### Task input
++++++++++

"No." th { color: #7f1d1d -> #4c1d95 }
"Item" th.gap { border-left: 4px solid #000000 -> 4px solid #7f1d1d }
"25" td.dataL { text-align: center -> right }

++++++++++

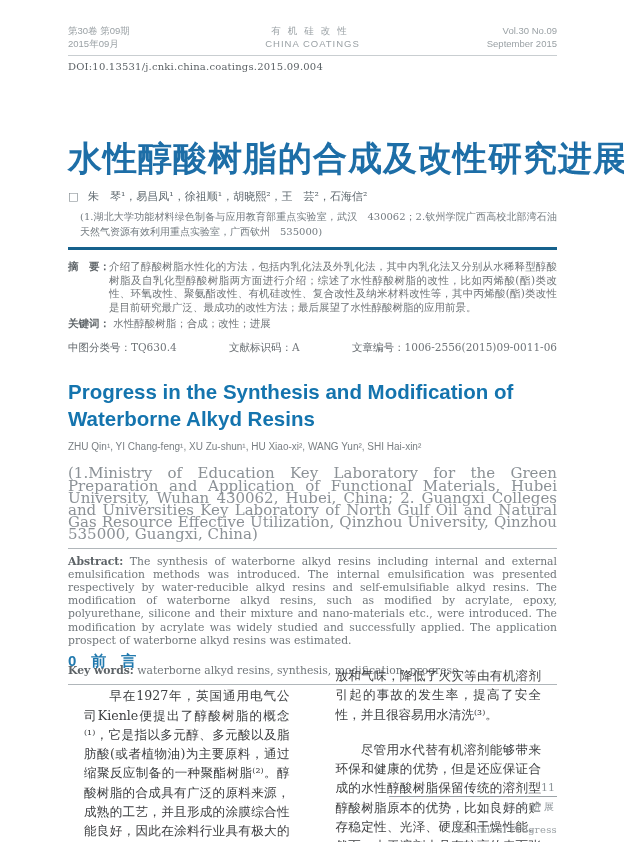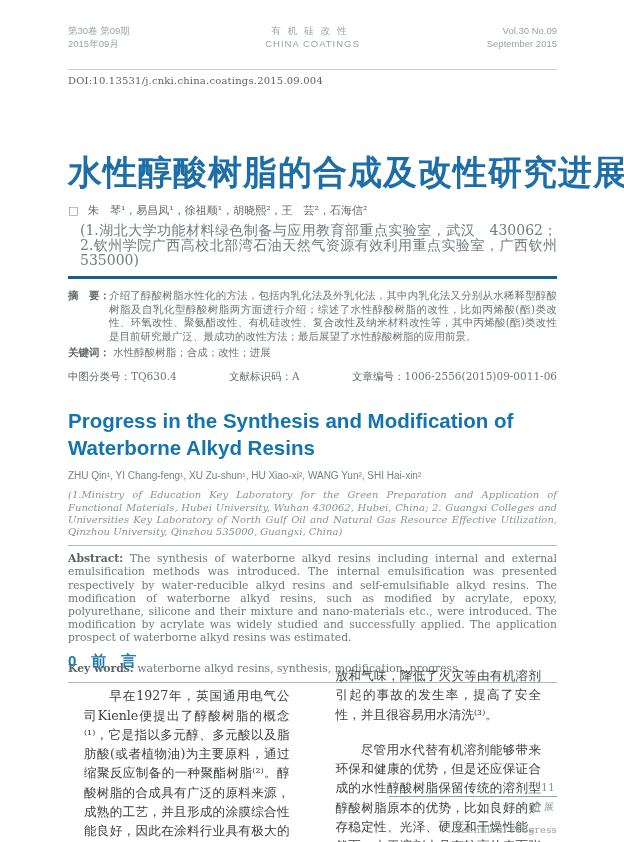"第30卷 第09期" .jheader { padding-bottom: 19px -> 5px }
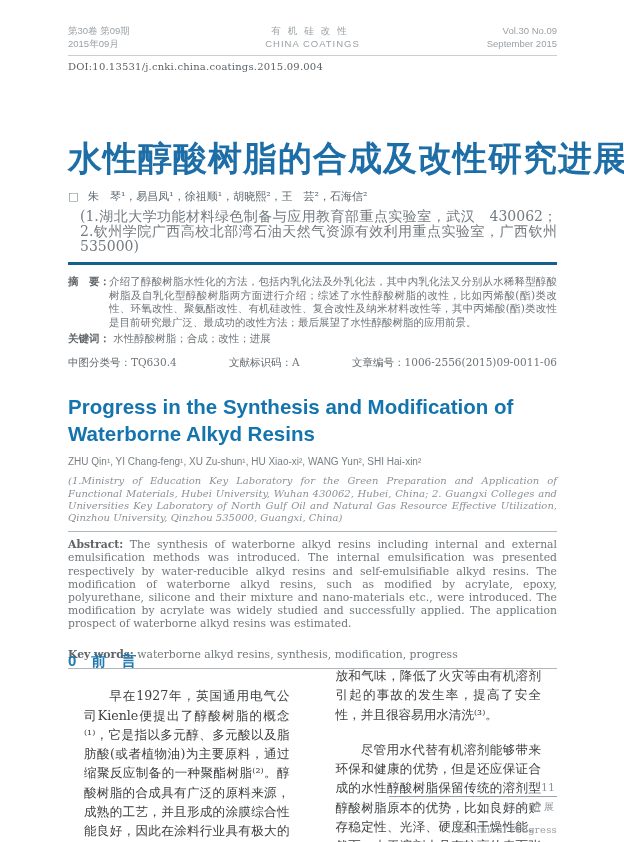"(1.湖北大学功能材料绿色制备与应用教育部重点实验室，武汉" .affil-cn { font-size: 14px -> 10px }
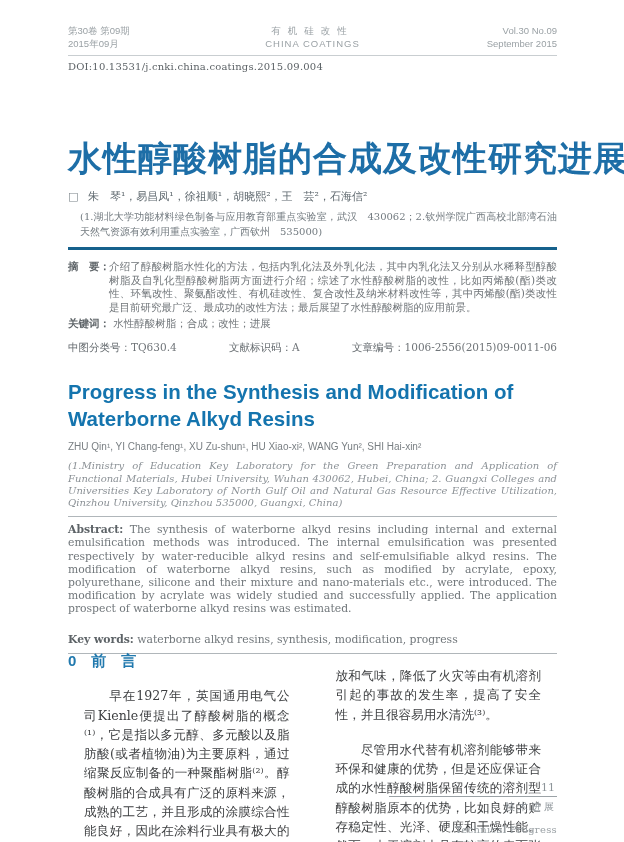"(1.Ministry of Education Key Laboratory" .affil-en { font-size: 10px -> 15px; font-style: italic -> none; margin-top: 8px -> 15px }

++++++++++

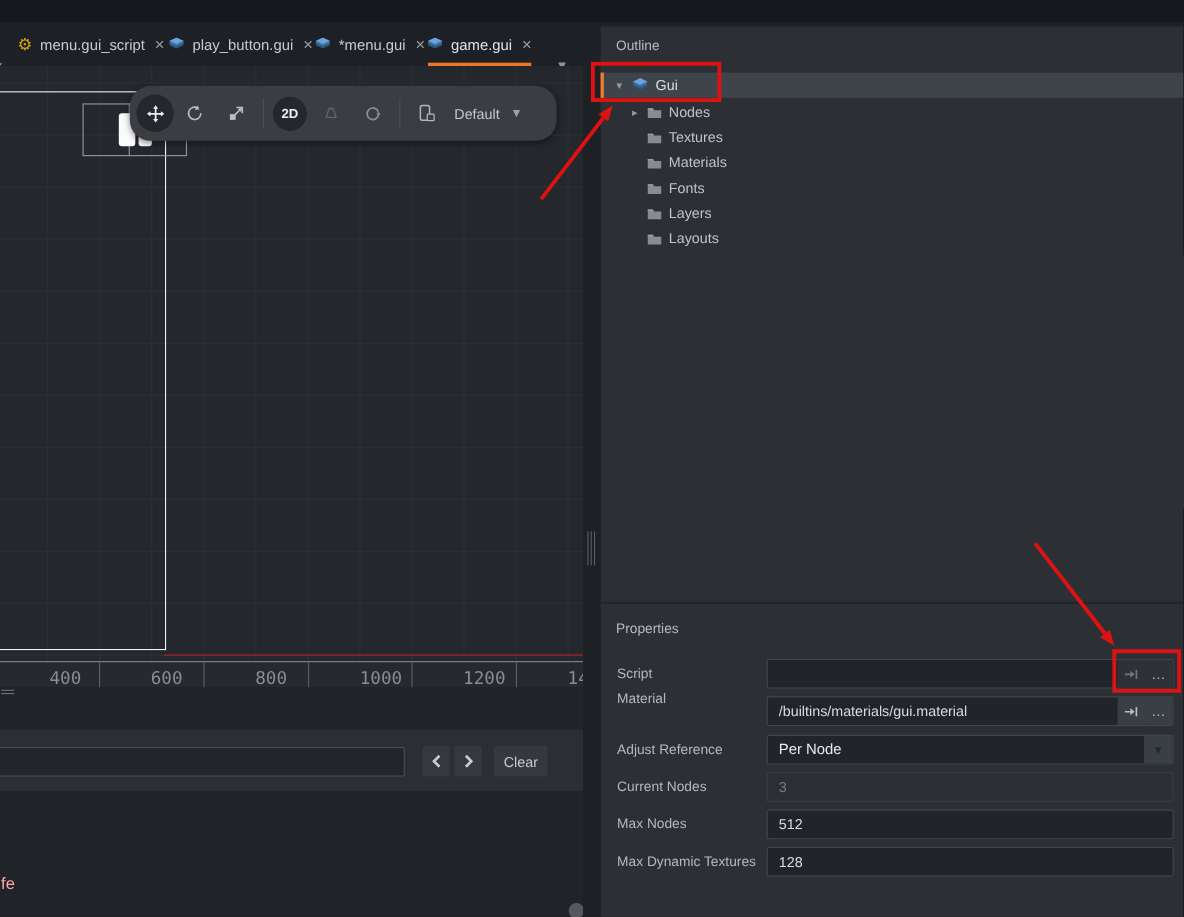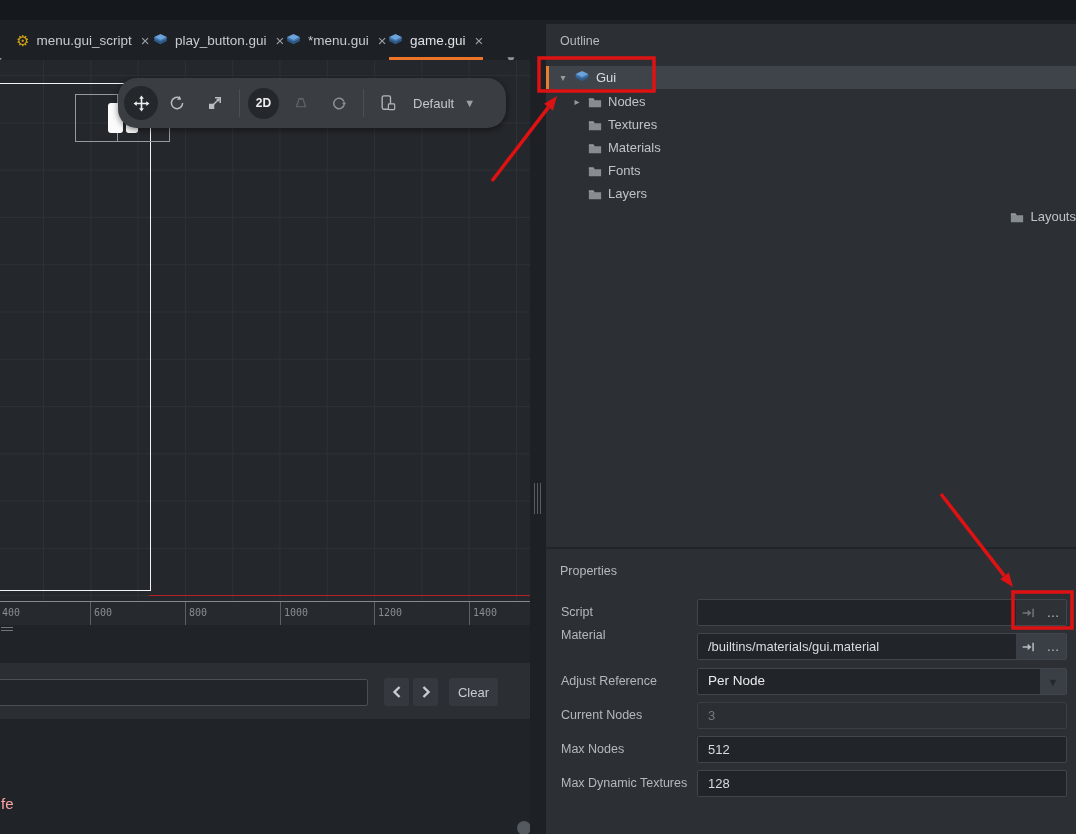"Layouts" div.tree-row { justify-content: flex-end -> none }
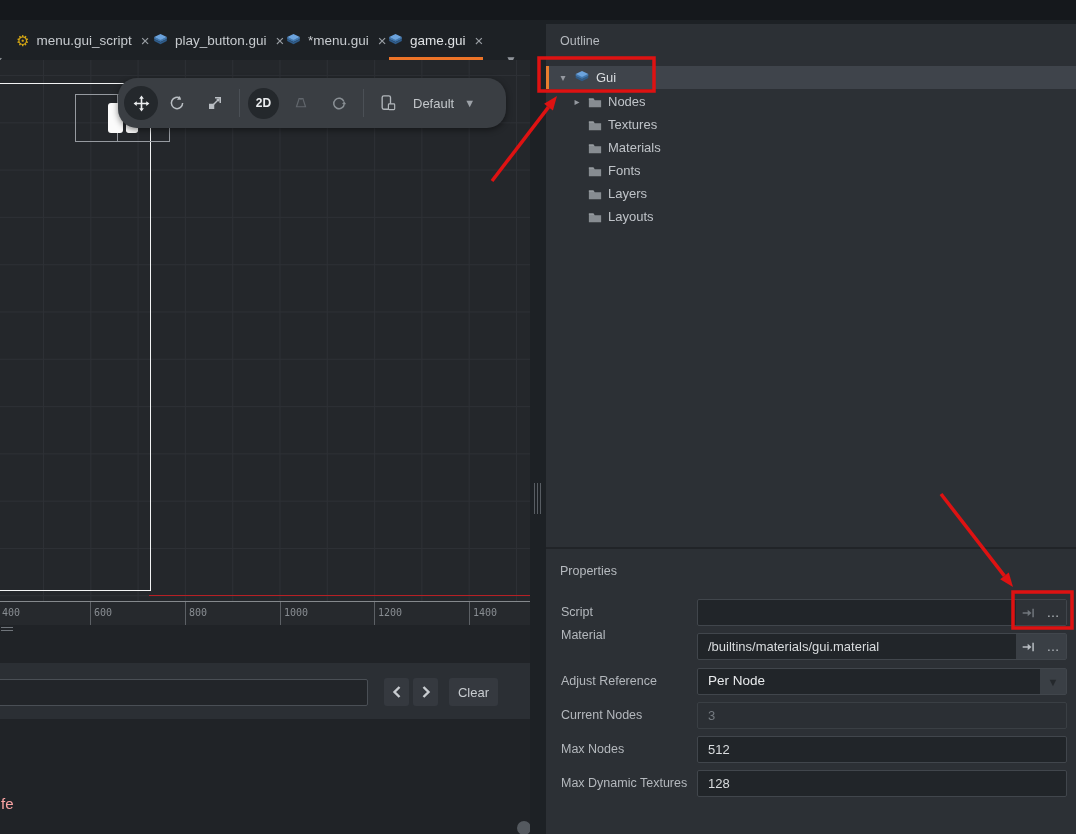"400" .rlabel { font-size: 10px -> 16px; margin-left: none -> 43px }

++++++++++

### Problem to work on
From the entries above, copy exactly the lines starting at the one with "justify-content: flex-end ->" and stopping at the one with "10px -> 16px;", keeping both ends. Drop the pictures.

### Expected output
"Layouts" div.tree-row { justify-content: flex-end -> none }
"400" .rlabel { font-size: 10px -> 16px; margin-left: none -> 43px }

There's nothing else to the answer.